[Entries taken from a collection]
────

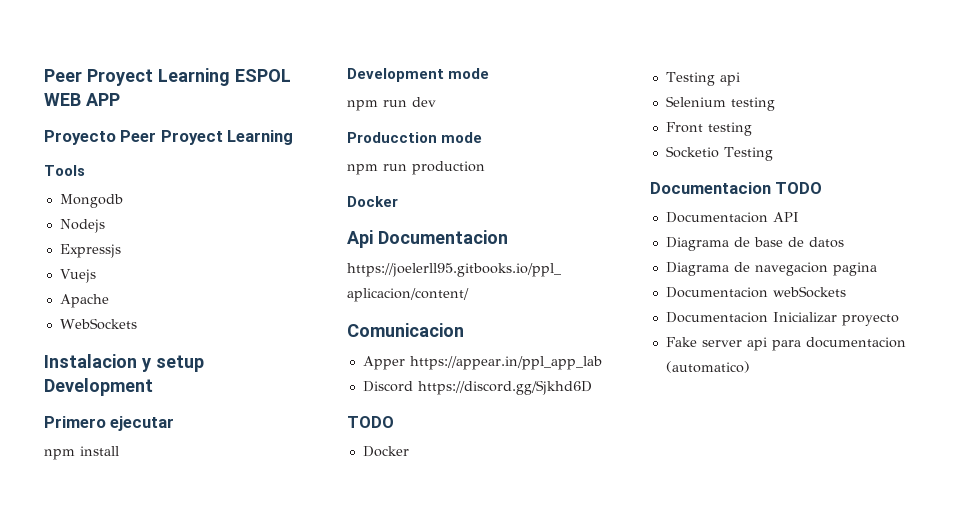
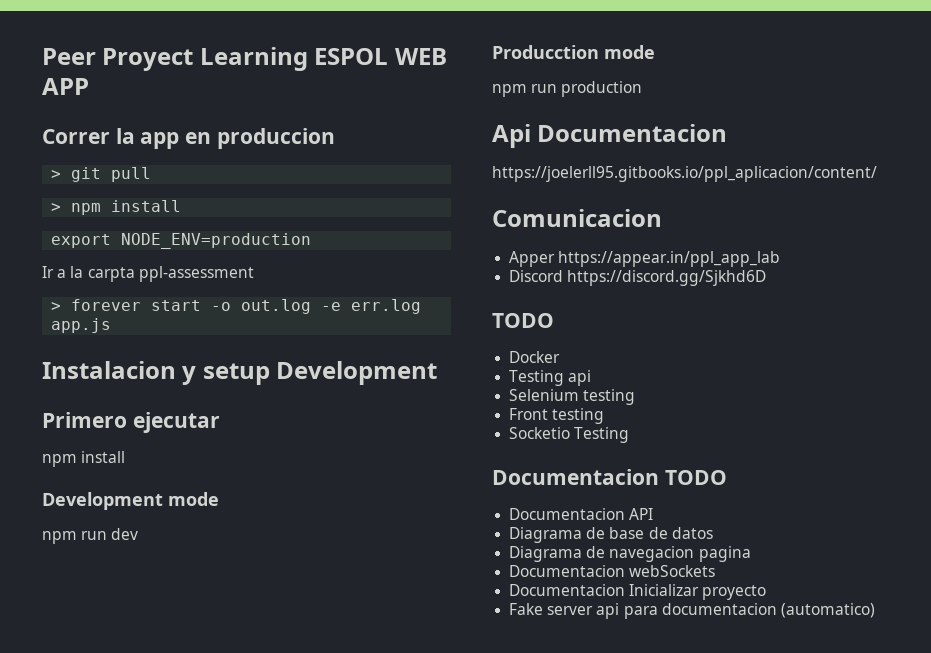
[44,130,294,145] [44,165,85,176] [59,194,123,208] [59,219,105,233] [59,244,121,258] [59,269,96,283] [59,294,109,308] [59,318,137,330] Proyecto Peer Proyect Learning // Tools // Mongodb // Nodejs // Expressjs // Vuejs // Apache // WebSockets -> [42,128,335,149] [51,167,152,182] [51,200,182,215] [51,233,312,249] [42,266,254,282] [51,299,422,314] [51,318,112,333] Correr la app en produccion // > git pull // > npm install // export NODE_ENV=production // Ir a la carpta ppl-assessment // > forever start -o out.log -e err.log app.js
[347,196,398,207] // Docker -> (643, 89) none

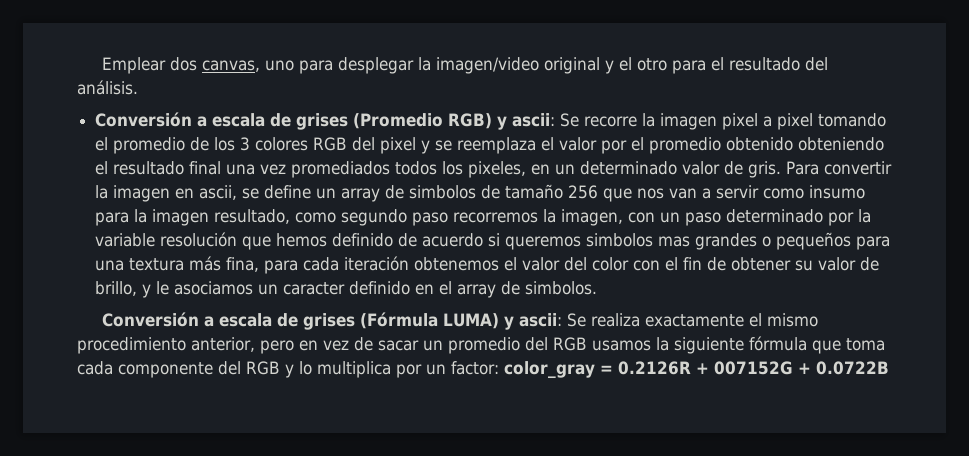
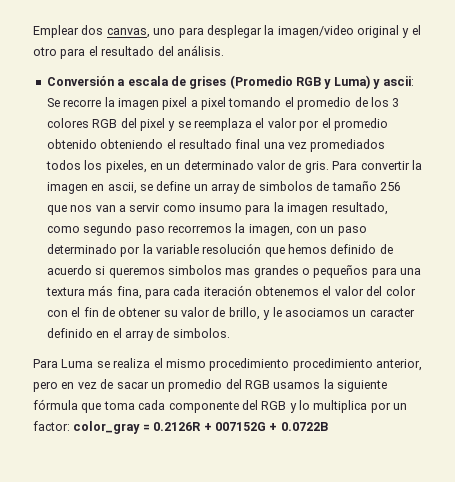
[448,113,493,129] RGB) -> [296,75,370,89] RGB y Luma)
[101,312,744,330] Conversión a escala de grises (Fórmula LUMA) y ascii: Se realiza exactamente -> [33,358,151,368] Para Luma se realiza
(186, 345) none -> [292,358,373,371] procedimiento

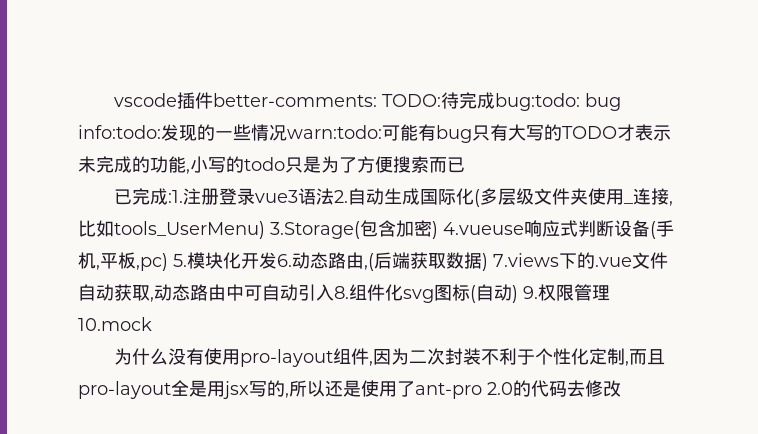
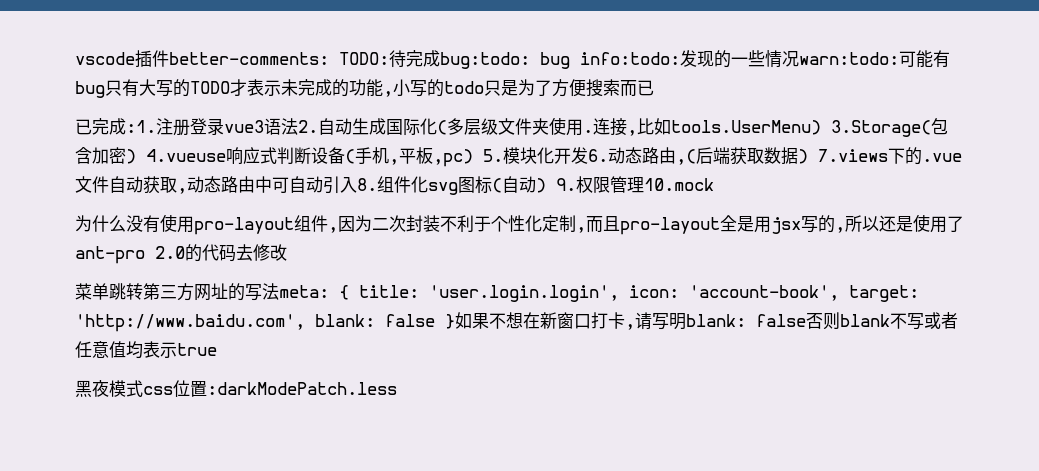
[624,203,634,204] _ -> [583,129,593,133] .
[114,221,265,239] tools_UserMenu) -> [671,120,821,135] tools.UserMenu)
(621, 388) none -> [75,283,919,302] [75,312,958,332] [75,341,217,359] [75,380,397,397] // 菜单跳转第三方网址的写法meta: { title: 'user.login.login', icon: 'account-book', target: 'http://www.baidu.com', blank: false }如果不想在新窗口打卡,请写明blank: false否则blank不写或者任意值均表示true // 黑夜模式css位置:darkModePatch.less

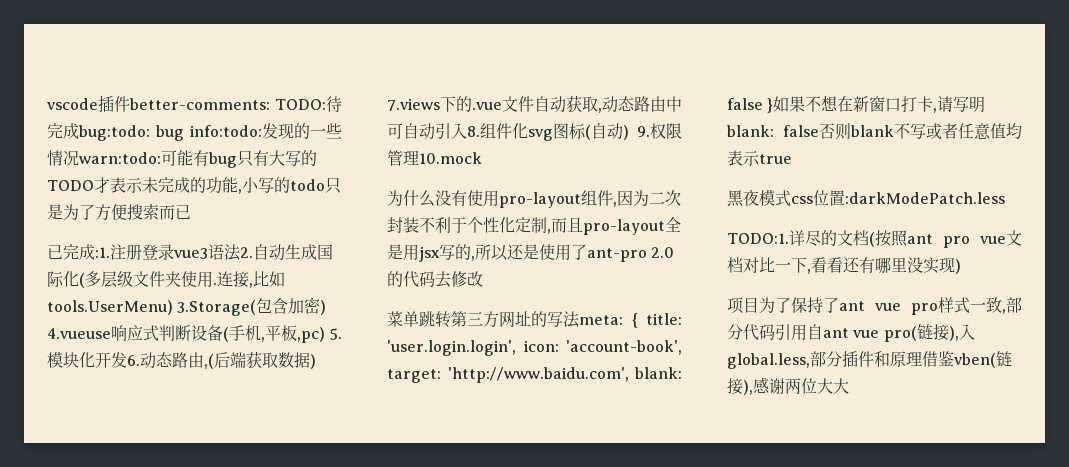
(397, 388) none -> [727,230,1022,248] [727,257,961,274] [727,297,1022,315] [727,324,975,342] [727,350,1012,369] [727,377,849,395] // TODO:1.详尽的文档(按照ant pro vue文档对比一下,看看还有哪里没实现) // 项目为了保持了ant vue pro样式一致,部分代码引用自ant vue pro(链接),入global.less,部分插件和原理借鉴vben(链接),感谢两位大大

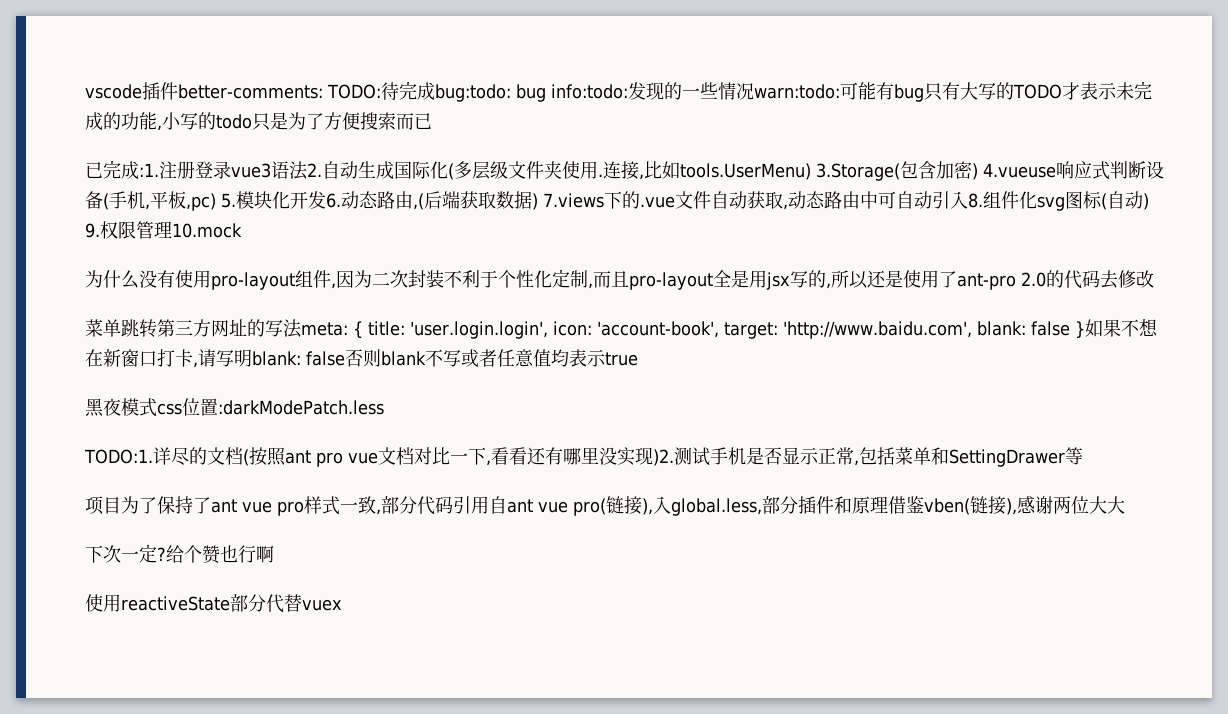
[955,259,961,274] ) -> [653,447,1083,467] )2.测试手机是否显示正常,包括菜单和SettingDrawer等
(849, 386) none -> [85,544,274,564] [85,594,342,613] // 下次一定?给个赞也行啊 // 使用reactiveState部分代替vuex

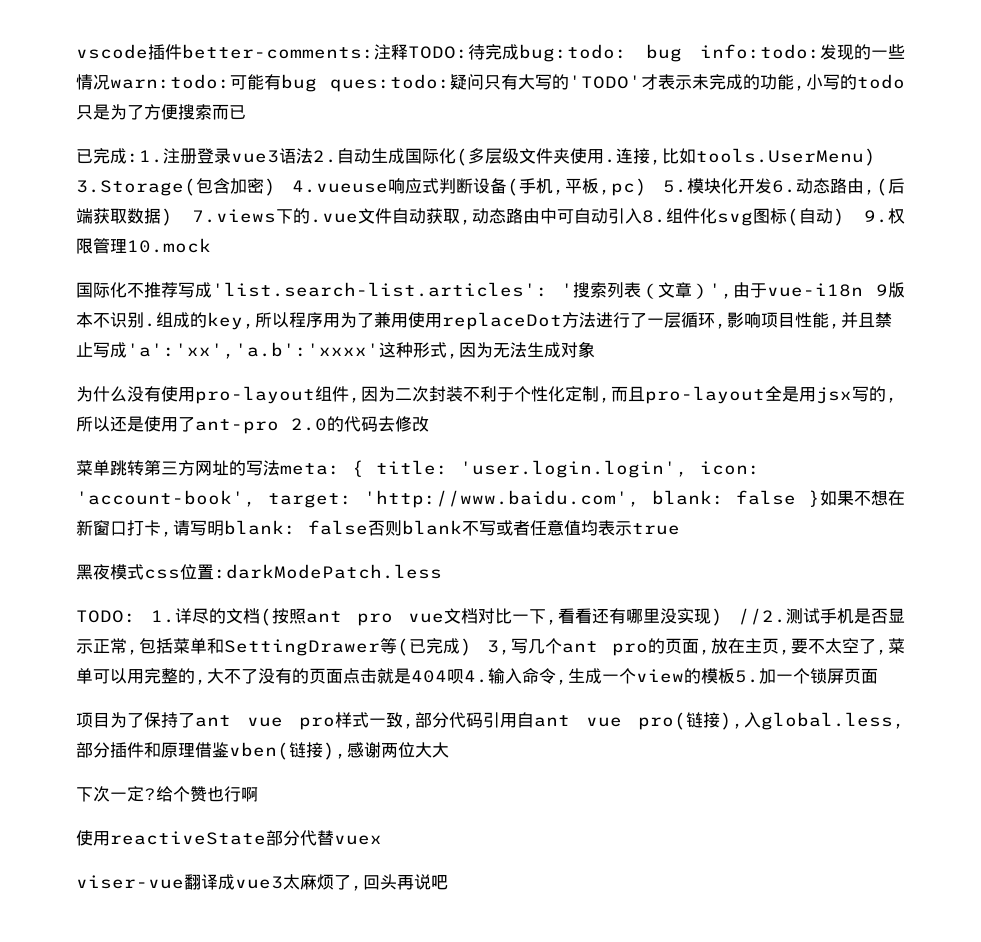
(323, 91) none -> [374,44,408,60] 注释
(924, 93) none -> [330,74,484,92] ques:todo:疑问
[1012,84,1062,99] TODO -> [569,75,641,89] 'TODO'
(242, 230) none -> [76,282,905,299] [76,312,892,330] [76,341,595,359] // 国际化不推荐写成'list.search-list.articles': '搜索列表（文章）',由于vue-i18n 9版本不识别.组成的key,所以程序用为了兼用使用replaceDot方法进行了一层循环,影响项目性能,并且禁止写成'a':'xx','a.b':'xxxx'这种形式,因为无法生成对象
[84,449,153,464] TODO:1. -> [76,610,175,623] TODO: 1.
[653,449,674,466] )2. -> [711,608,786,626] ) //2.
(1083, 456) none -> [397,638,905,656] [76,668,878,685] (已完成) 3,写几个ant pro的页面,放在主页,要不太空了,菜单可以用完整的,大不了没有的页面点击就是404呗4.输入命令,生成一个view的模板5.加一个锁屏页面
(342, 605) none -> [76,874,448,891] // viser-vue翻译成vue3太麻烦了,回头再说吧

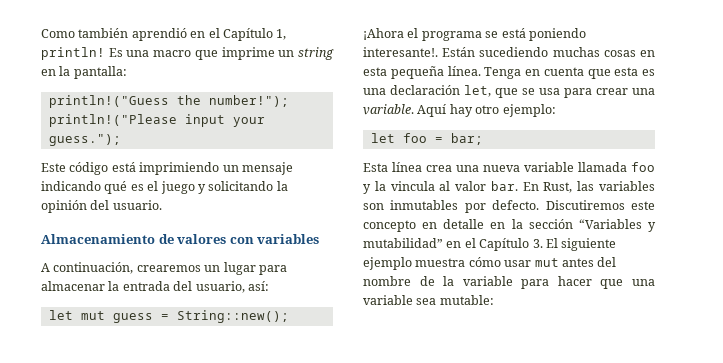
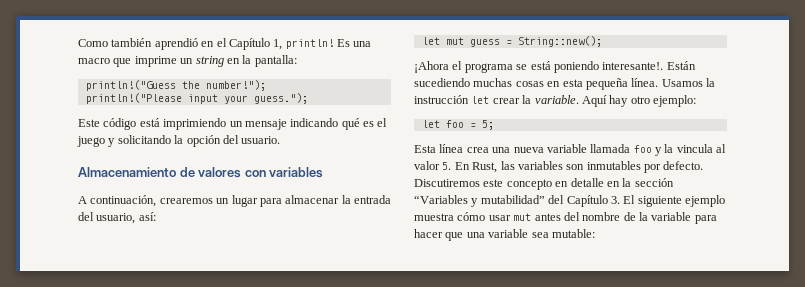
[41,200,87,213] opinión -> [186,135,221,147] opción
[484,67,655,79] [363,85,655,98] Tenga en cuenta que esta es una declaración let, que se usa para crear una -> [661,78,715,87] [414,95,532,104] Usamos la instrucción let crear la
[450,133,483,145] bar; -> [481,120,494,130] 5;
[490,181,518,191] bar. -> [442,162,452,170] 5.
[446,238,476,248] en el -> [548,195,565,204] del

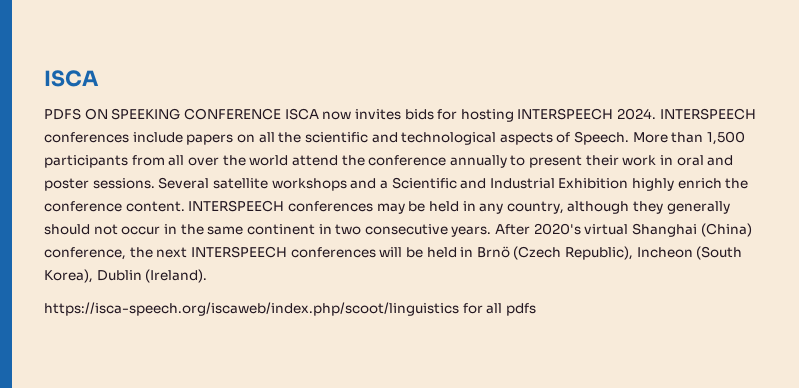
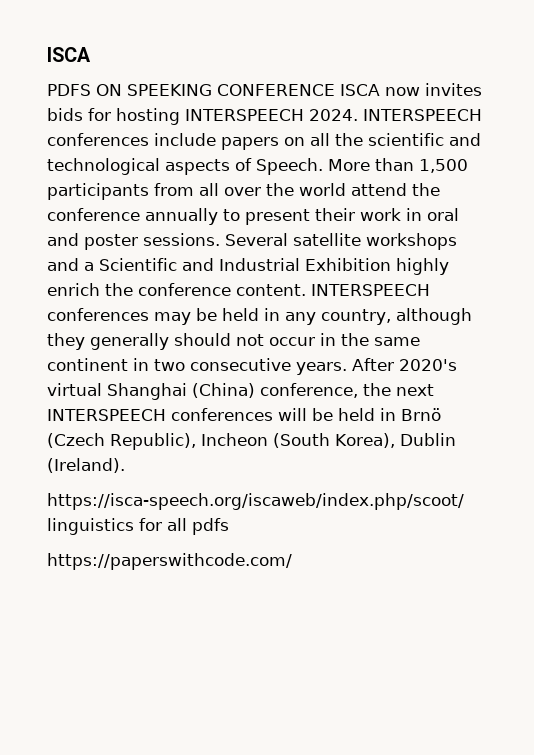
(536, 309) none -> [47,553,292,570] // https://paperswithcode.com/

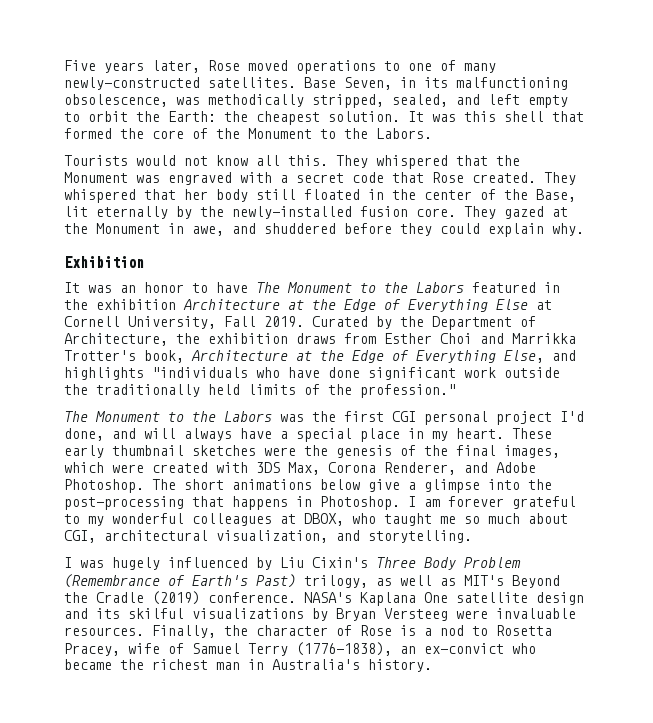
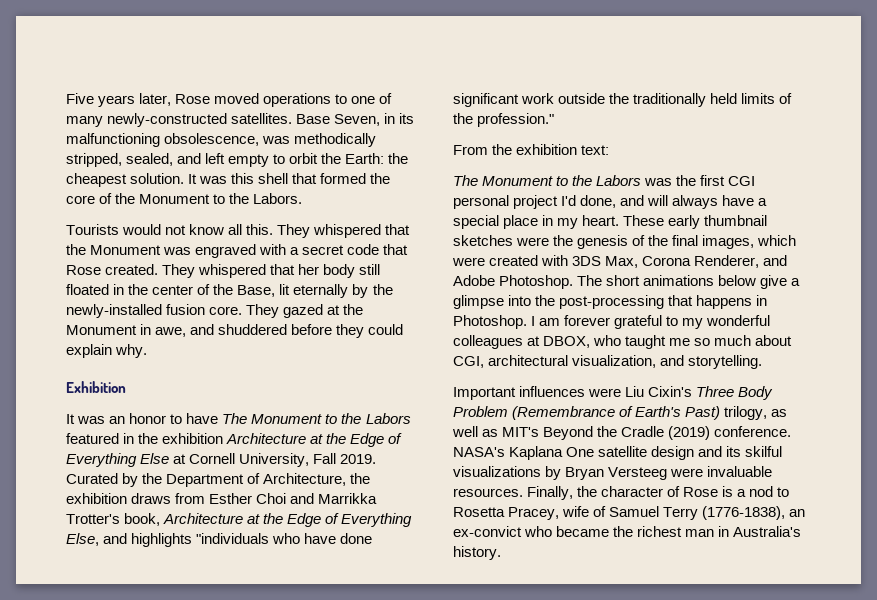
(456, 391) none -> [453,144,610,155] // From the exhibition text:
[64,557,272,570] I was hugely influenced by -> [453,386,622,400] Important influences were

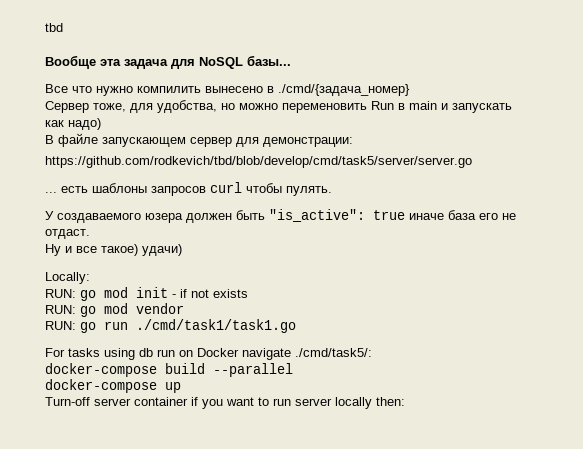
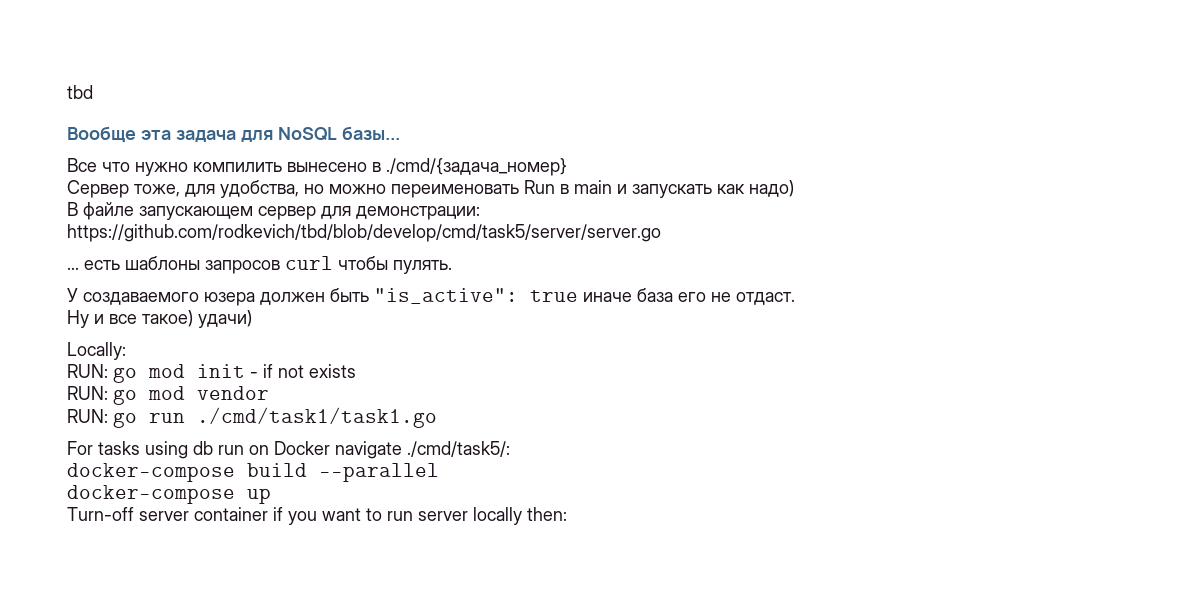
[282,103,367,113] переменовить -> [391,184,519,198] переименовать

────

Action item:
The response consists of the data above printed line for line, with no pictures.

Solved exercise:
[44,130,294,145] [44,165,85,176] [59,194,123,208] [59,219,105,233] [59,244,121,258] [59,269,96,283] [59,294,109,308] [59,318,137,330] Proyecto Peer Proyect Learning // Tools // Mongodb // Nodejs // Expressjs // Vuejs // Apache // WebSockets -> [42,128,335,149] [51,167,152,182] [51,200,182,215] [51,233,312,249] [42,266,254,282] [51,299,422,314] [51,318,112,333] Correr la app en produccion // > git pull // > npm install // export NODE_ENV=production // Ir a la carpta ppl-assessment // > forever start -o out.log -e err.log app.js
[347,196,398,207] // Docker -> (643, 89) none

[448,113,493,129] RGB) -> [296,75,370,89] RGB y Luma)
[101,312,744,330] Conversión a escala de grises (Fórmula LUMA) y ascii: Se realiza exactamente -> [33,358,151,368] Para Luma se realiza
(186, 345) none -> [292,358,373,371] procedimiento

[624,203,634,204] _ -> [583,129,593,133] .
[114,221,265,239] tools_UserMenu) -> [671,120,821,135] tools.UserMenu)
(621, 388) none -> [75,283,919,302] [75,312,958,332] [75,341,217,359] [75,380,397,397] // 菜单跳转第三方网址的写法meta: { title: 'user.login.login', icon: 'account-book', target: 'http://www.baidu.com', blank: false }如果不想在新窗口打卡,请写明blank: false否则blank不写或者任意值均表示true // 黑夜模式css位置:darkModePatch.less

(397, 388) none -> [727,230,1022,248] [727,257,961,274] [727,297,1022,315] [727,324,975,342] [727,350,1012,369] [727,377,849,395] // TODO:1.详尽的文档(按照ant pro vue文档对比一下,看看还有哪里没实现) // 项目为了保持了ant vue pro样式一致,部分代码引用自ant vue pro(链接),入global.less,部分插件和原理借鉴vben(链接),感谢两位大大

[955,259,961,274] ) -> [653,447,1083,467] )2.测试手机是否显示正常,包括菜单和SettingDrawer等
(849, 386) none -> [85,544,274,564] [85,594,342,613] // 下次一定?给个赞也行啊 // 使用reactiveState部分代替vuex

(323, 91) none -> [374,44,408,60] 注释
(924, 93) none -> [330,74,484,92] ques:todo:疑问
[1012,84,1062,99] TODO -> [569,75,641,89] 'TODO'
(242, 230) none -> [76,282,905,299] [76,312,892,330] [76,341,595,359] // 国际化不推荐写成'list.search-list.articles': '搜索列表（文章）',由于vue-i18n 9版本不识别.组成的key,所以程序用为了兼用使用replaceDot方法进行了一层循环,影响项目性能,并且禁止写成'a':'xx','a.b':'xxxx'这种形式,因为无法生成对象
[84,449,153,464] TODO:1. -> [76,610,175,623] TODO: 1.
[653,449,674,466] )2. -> [711,608,786,626] ) //2.
(1083, 456) none -> [397,638,905,656] [76,668,878,685] (已完成) 3,写几个ant pro的页面,放在主页,要不太空了,菜单可以用完整的,大不了没有的页面点击就是404呗4.输入命令,生成一个view的模板5.加一个锁屏页面
(342, 605) none -> [76,874,448,891] // viser-vue翻译成vue3太麻烦了,回头再说吧

[41,200,87,213] opinión -> [186,135,221,147] opción
[484,67,655,79] [363,85,655,98] Tenga en cuenta que esta es una declaración let, que se usa para crear una -> [661,78,715,87] [414,95,532,104] Usamos la instrucción let crear la
[450,133,483,145] bar; -> [481,120,494,130] 5;
[490,181,518,191] bar. -> [442,162,452,170] 5.
[446,238,476,248] en el -> [548,195,565,204] del

(536, 309) none -> [47,553,292,570] // https://paperswithcode.com/

(456, 391) none -> [453,144,610,155] // From the exhibition text:
[64,557,272,570] I was hugely influenced by -> [453,386,622,400] Important influences were

[282,103,367,113] переменовить -> [391,184,519,198] переименовать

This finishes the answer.